WORK INSTRUCTION:
Below are the records. List every line holding the word "Tool".

THE INPUT section start

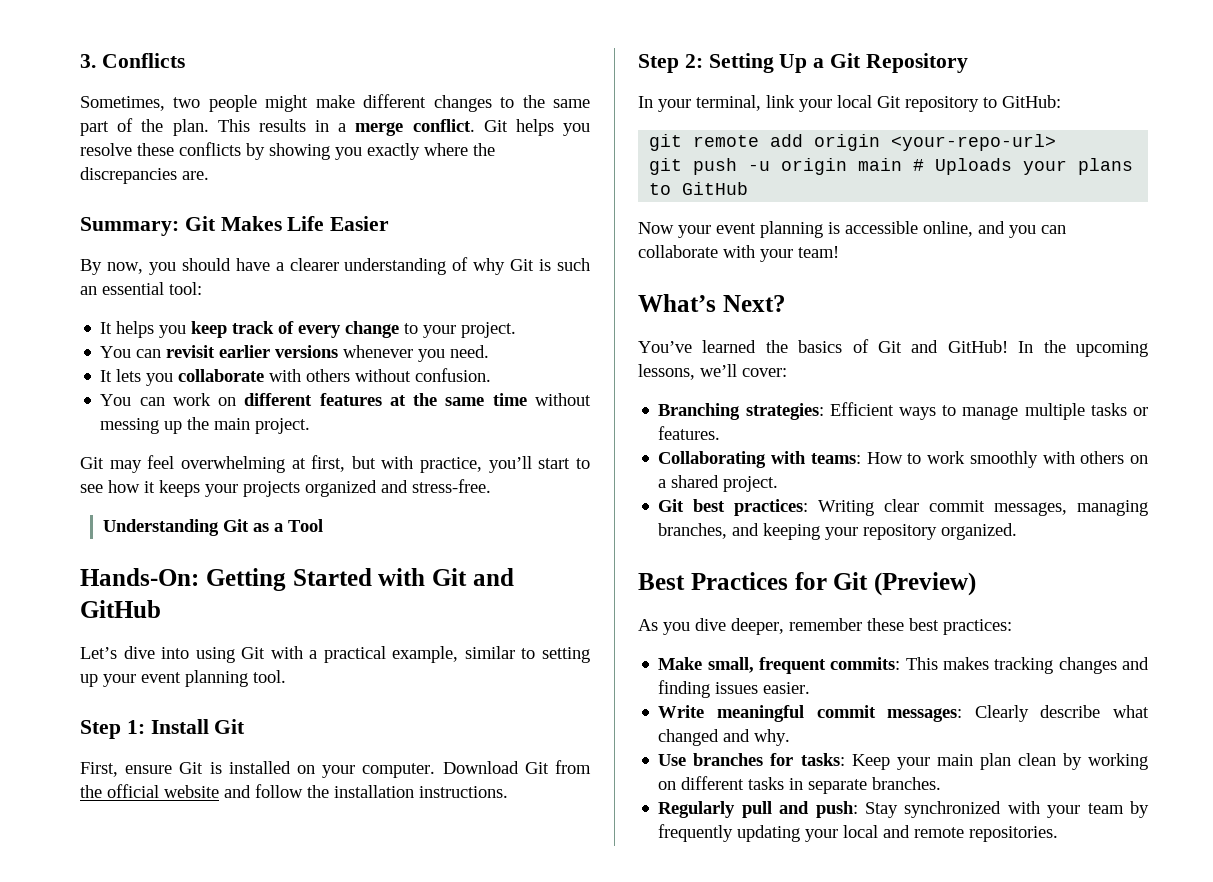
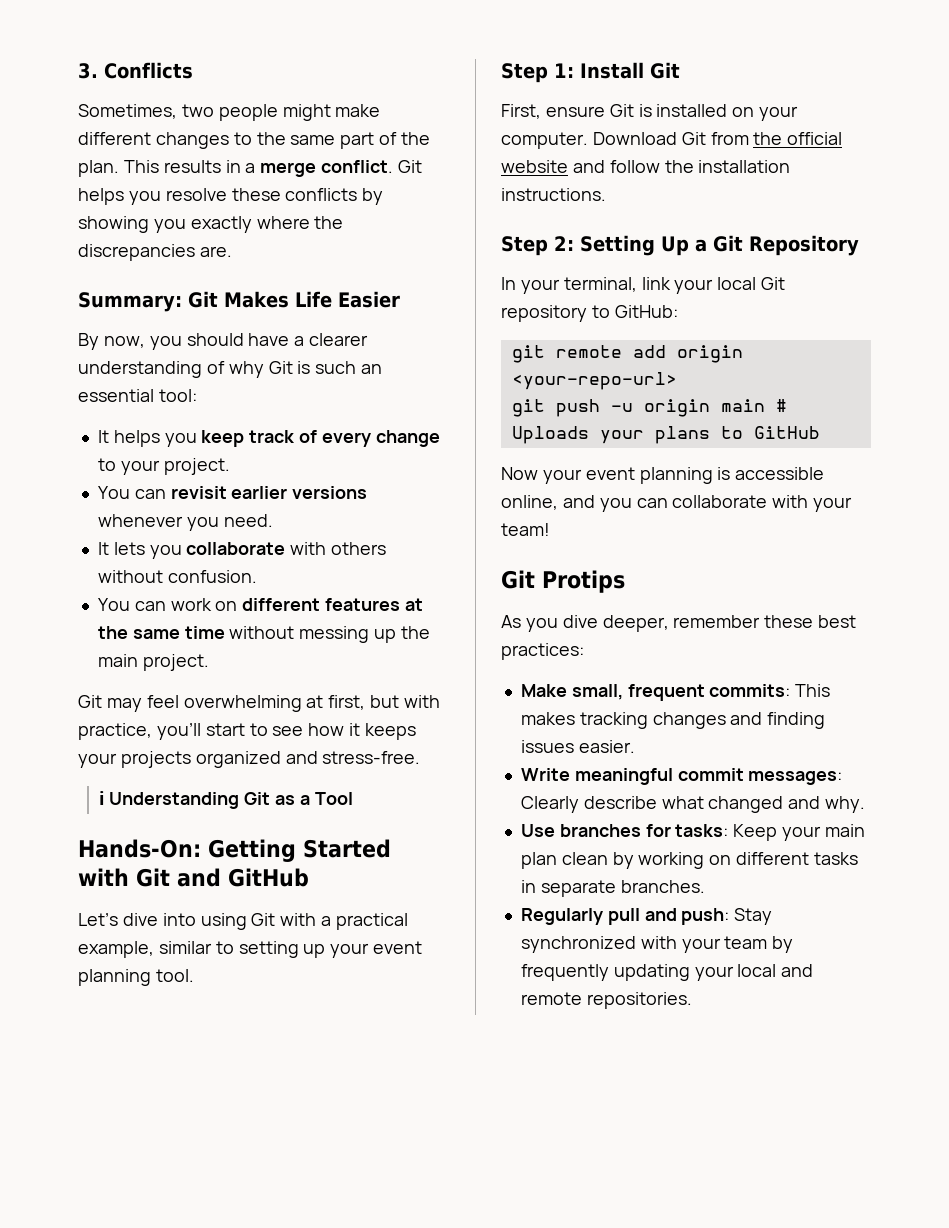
- Understanding Git as a Tool
+ ℹ Understanding Git as a Tool
- What’s Next?
- You’ve learned the basics of Git and GitHub! In the upcoming lessons, we’ll cover:
- Branching strategies: Efficient ways to manage multiple tasks or features.
- Collaborating with teams: How to work smoothly with others on a shared project.
- Git best practices: Writing clear commit messages, managing branches, and keeping your repository organized.
- Best Practices for Git (Preview)
+ Git Protips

THE INPUT section end

RESULT:
- Understanding Git as a Tool
+ ℹ Understanding Git as a Tool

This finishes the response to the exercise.